Outnumbered: Ukrainian troops withdraw from Crimea

Assaults on Ukrainian military bases in the region continued today.

UKRAINE HAS ORDERED its outnumbered troops to withdraw from Crimea after Russia’s lightning annexation of the peninsula as world leaders met for emergency talks on the worst East-West standoff since the Cold War.

The dramatic announcement came after Ukraine lost yet another base in Crimea and a security summit at The Hague, set to be dominated by concerns over the Ukraine crisis.

“Europe and America are united in our support of the Ukrainian government and the Ukrainian people, we’re united in imposing a cost on Russia for its actions so far,” US President Barack Obama told reporters shortly after landing in the Netherlands.

Ex-Soviet

A top commander in NATO had warned on Sunday that the Western military alliance was carefully watching massive Russian troop formations on the eastern border of Ukraine that could theoretically make a push across the vast ex-Soviet country at any point.

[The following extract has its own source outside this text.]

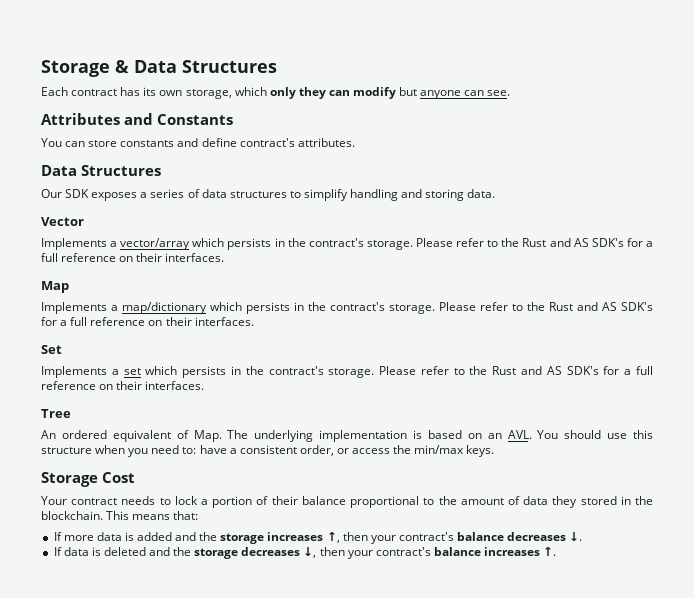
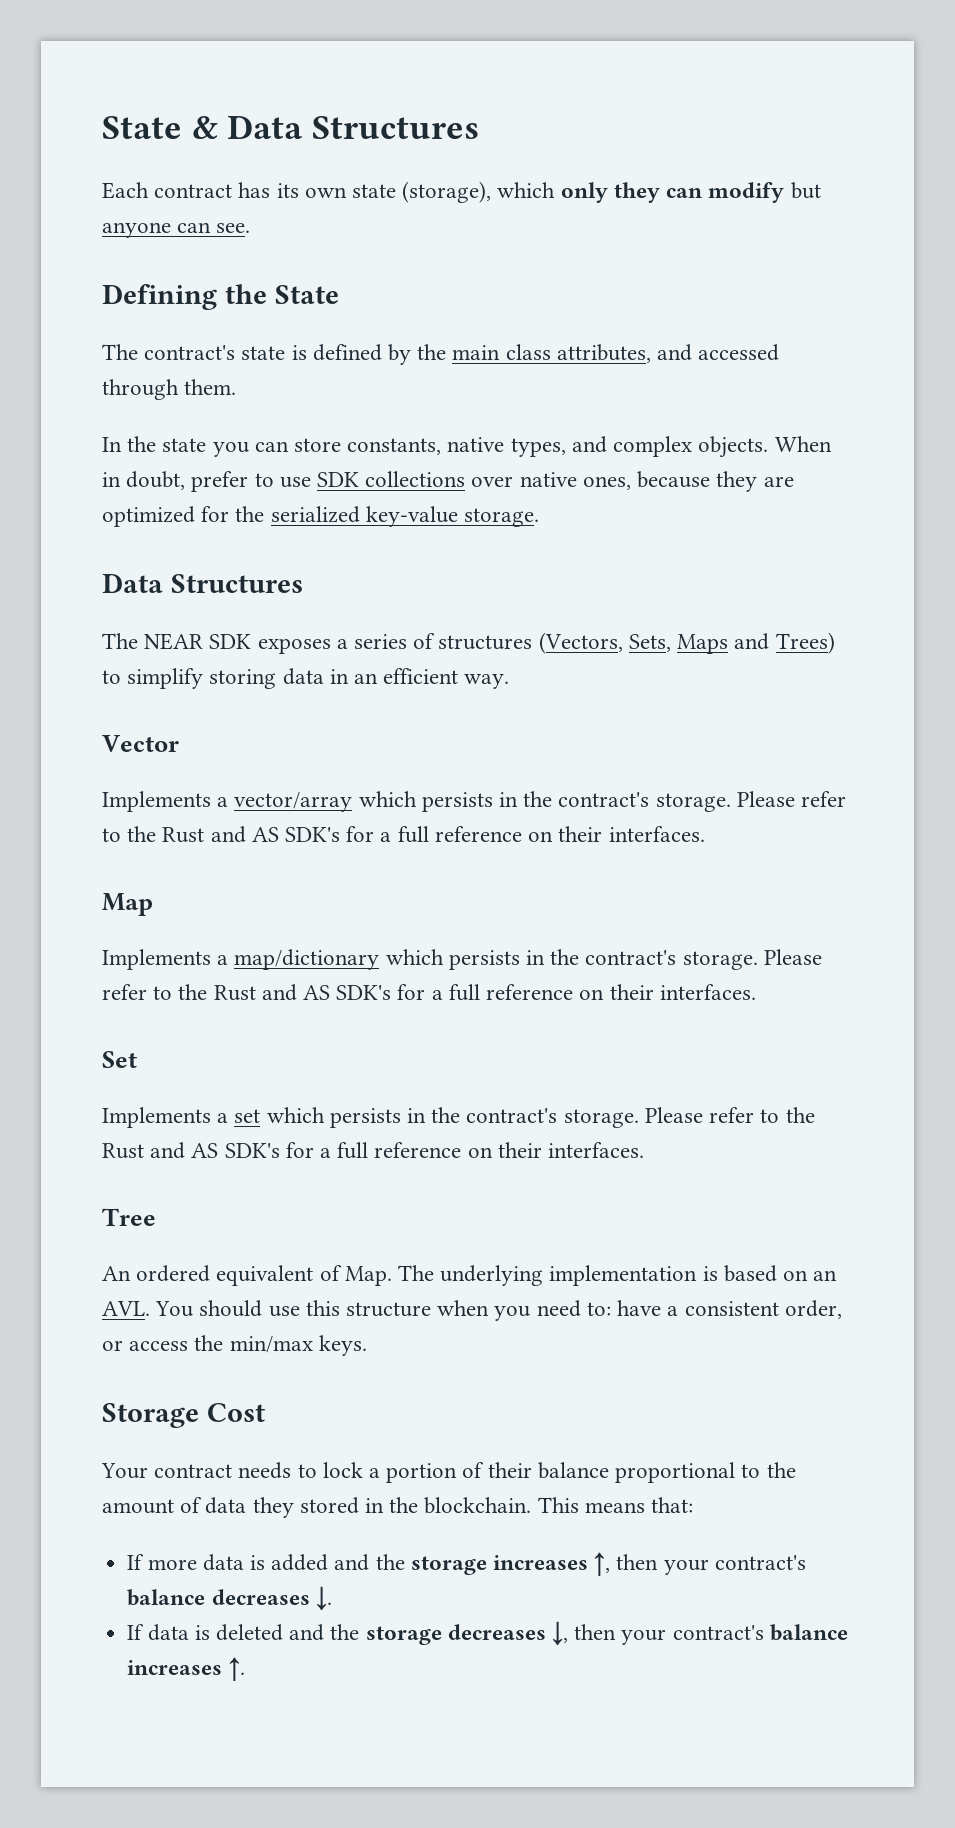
[41,60,110,77] Storage -> [102,116,182,139] State
[185,89,232,99] storage, -> [352,181,492,203] state (storage),
[41,113,233,125] [41,138,355,147] [41,165,161,176] [41,189,62,198] Attributes and Constants // You can store constants and define contract's attributes. // Data Structures // Our -> [102,284,339,310] [102,344,780,365] [102,379,237,400] [102,436,832,458] [102,471,794,492] [102,506,540,527] [102,573,303,593] [102,633,204,650] Defining the State // The contract's state is defined by the main class attributes, and accessed through them. // In the state you can store constants, native types, and complex objects. When in doubt, prefer to use SDK collections over native ones, because they are optimized for the serialized key-value storage. // Data Structures // The NEAR
[201,189,496,201] data structures to simplify handling and storing data. -> [438,632,835,654] [102,668,510,689] structures (Vectors, Sets, Maps and Trees) to simplify storing data in an efficient way.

Moscow has denied any such plans despite President Vladimir Putin’s open ambition to resurrect vestiges of the Soviet empire and stamp his authority over eastern European nations that sought protection from the West following the 1989 fall of the Berlin Wall.

But the Kremlin has made clear it intends to “protect” compatriots in the Russifies southeastern swaths of Ukraine that it says have been victimised by violent nationalists since last month’s rise to power of a pro-European team.

Ukraine’s acting president Oleksandr Turchynov sombrely told top lawmakers that both servicemen and their families would now be relocated to the mainland.

‘Redeployment’

“The national security and defence council has reached a decision, under instructions from the defence ministry, to conduct a redeployment of military units stationed in the Autonomous Republic of Crimea,” Turchynov said in nationally televised remarks.

The cabinet of ministers has instructions to resettle the families of soldiers as well as everyone else who today is forced to leave their homes under the pressure and aggression of the Russian army’s occupying forces.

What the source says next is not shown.